What is required: The lines to copy are those with "PROTECTIONS" in them. Pull each one from the entries below.

(Before-and-after change data)
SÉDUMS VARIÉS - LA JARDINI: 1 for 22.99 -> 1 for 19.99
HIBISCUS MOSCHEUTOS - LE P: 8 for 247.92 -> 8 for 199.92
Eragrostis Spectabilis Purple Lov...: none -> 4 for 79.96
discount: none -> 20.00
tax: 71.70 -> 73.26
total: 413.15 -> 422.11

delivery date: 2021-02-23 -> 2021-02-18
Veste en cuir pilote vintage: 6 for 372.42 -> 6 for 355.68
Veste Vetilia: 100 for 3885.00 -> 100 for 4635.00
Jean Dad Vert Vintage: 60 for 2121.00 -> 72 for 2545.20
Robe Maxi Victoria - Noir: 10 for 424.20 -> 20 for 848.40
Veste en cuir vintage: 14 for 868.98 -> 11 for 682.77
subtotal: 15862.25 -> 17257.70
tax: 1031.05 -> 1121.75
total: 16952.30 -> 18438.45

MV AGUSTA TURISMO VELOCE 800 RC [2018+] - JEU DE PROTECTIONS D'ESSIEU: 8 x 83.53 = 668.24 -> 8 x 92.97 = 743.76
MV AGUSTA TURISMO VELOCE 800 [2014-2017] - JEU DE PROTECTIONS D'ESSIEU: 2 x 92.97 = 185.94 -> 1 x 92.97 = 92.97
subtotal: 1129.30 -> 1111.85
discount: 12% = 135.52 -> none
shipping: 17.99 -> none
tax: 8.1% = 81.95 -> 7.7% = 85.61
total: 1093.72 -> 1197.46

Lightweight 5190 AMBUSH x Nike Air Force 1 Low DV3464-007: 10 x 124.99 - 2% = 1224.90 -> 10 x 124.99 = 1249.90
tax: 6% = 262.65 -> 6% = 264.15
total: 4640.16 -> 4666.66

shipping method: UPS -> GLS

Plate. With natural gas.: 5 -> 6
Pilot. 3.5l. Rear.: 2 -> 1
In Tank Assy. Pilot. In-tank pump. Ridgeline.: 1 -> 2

Output for this exercise:
MV AGUSTA TURISMO VELOCE 800 RC [2018+] - JEU DE PROTECTIONS D'ESSIEU: 8 x 83.53 = 668.24 -> 8 x 92.97 = 743.76
MV AGUSTA TURISMO VELOCE 800 [2014-2017] - JEU DE PROTECTIONS D'ESSIEU: 2 x 92.97 = 185.94 -> 1 x 92.97 = 92.97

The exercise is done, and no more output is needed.